### What you have to do
The listing below is the input. Say how many of its lines contain "attractor", giving the number alone.
================
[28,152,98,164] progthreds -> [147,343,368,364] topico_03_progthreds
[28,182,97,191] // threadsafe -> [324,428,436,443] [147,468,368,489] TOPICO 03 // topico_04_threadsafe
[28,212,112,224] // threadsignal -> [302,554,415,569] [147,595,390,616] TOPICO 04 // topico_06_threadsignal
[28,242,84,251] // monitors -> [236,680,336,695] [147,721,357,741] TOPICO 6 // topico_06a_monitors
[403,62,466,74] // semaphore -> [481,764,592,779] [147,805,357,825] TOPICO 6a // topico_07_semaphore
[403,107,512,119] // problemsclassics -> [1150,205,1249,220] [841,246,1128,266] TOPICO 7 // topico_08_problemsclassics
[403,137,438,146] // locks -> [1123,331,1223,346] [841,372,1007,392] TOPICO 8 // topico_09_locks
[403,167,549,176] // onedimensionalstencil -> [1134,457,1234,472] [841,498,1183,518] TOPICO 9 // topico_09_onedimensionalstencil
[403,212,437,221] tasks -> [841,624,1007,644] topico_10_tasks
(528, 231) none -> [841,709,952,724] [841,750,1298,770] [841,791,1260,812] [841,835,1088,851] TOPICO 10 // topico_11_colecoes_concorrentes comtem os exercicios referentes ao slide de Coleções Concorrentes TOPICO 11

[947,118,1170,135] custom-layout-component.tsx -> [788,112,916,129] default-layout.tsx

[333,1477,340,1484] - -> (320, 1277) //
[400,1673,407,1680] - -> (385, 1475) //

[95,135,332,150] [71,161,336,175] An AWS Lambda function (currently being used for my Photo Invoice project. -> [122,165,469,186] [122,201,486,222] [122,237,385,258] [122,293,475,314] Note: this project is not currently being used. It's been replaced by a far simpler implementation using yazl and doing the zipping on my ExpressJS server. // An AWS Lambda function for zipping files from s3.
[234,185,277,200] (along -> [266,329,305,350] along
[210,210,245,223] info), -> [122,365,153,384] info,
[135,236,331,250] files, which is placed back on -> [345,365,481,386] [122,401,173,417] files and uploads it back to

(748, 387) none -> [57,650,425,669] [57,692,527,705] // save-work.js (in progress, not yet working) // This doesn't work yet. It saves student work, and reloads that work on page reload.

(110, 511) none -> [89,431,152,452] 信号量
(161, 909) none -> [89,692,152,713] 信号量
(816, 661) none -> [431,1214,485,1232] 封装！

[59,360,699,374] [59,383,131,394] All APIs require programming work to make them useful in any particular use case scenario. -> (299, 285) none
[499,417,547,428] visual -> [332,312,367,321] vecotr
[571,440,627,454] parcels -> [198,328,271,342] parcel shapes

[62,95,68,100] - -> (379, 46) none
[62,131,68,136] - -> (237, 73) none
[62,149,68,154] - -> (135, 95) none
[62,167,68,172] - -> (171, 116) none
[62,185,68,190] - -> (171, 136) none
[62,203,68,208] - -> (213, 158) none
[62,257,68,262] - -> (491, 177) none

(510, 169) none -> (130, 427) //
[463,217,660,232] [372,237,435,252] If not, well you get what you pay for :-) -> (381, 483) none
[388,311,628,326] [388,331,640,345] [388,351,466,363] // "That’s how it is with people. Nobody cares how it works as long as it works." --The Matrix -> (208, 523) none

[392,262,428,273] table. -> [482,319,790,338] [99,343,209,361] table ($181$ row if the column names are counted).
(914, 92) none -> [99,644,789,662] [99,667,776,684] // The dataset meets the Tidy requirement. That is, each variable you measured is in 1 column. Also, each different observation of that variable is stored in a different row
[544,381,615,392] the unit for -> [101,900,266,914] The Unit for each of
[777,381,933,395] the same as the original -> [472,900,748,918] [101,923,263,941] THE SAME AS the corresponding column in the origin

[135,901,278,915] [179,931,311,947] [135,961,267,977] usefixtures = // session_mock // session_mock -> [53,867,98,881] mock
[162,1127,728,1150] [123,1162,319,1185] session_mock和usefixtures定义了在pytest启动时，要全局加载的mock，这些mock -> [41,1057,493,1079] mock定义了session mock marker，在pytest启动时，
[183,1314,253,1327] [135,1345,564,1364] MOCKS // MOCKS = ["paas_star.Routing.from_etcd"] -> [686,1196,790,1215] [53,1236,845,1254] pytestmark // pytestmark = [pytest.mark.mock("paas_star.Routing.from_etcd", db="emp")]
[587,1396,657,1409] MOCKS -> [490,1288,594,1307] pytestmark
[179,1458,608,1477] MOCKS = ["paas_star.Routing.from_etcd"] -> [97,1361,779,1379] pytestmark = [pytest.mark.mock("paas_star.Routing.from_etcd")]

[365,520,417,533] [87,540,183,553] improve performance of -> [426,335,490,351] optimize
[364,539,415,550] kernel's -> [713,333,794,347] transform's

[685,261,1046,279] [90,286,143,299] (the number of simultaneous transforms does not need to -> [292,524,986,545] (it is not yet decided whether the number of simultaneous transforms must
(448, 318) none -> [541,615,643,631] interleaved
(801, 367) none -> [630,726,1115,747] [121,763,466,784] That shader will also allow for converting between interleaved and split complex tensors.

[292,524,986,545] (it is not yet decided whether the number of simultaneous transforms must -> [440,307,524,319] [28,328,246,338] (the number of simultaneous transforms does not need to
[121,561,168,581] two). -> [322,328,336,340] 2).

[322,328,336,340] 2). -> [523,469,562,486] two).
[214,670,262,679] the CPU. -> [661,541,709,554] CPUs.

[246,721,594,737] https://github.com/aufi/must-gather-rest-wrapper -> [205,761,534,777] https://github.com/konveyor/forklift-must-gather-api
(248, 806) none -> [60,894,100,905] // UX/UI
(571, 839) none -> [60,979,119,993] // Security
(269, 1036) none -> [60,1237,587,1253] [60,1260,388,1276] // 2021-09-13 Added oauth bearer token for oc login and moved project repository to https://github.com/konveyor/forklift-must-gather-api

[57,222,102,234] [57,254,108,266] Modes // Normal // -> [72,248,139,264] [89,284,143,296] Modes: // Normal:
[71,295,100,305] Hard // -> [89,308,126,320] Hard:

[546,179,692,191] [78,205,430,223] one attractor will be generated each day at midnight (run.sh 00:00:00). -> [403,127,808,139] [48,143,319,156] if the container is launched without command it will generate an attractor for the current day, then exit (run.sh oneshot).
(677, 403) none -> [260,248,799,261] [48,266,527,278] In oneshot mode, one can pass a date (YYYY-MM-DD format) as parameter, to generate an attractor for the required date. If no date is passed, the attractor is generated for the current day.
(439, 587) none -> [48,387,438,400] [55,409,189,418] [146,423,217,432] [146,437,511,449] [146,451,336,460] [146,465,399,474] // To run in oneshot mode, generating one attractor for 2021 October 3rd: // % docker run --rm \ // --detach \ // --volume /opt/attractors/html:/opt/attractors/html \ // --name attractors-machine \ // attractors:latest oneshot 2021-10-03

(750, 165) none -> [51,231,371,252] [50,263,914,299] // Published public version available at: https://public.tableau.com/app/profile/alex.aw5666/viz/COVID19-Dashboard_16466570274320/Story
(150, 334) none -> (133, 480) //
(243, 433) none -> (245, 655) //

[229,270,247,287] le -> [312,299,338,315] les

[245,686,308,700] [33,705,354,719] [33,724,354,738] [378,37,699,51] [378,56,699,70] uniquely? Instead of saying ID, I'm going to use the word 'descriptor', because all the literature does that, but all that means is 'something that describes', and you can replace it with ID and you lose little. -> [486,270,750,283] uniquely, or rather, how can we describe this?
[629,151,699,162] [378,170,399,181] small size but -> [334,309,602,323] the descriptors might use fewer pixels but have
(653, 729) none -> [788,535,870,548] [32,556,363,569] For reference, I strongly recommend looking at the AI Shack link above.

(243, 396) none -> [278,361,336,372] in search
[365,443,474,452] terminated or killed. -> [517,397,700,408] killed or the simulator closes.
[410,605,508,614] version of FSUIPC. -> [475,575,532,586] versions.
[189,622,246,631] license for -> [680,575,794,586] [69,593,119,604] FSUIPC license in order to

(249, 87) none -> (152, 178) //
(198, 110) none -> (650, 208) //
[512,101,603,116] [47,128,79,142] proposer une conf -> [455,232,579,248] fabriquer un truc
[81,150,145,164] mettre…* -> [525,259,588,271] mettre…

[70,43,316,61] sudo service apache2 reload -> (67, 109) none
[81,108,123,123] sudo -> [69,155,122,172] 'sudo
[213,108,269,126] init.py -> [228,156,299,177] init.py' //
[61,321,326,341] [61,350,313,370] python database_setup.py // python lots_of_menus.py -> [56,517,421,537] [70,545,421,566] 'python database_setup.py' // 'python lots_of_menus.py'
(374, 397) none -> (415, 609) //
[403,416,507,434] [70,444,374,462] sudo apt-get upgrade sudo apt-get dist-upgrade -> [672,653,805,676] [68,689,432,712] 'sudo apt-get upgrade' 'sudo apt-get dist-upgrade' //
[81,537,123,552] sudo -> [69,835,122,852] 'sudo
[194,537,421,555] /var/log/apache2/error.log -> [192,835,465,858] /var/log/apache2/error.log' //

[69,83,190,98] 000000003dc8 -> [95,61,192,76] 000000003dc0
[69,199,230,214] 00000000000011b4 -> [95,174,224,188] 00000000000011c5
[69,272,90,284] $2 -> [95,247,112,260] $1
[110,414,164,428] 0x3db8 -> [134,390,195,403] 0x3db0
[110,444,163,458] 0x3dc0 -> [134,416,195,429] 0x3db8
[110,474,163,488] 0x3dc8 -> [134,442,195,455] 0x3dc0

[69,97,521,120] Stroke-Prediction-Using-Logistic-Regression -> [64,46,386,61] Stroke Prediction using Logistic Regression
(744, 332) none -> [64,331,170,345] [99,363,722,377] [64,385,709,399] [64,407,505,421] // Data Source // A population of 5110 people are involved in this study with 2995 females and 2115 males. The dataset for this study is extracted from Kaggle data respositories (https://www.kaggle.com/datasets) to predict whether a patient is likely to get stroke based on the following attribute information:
================
### Exercise solution
3